_Your task_
Return the data exactly, but only from the line containing "HP 65W SMART" through its last line.

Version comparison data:
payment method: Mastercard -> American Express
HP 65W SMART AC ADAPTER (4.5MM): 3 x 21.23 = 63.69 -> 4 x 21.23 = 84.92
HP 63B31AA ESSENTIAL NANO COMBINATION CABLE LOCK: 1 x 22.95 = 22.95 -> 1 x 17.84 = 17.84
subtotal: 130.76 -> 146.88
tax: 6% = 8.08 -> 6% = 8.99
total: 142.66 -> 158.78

_Answer below_
HP 65W SMART AC ADAPTER (4.5MM): 3 x 21.23 = 63.69 -> 4 x 21.23 = 84.92
HP 63B31AA ESSENTIAL NANO COMBINATION CABLE LOCK: 1 x 22.95 = 22.95 -> 1 x 17.84 = 17.84
subtotal: 130.76 -> 146.88
tax: 6% = 8.08 -> 6% = 8.99
total: 142.66 -> 158.78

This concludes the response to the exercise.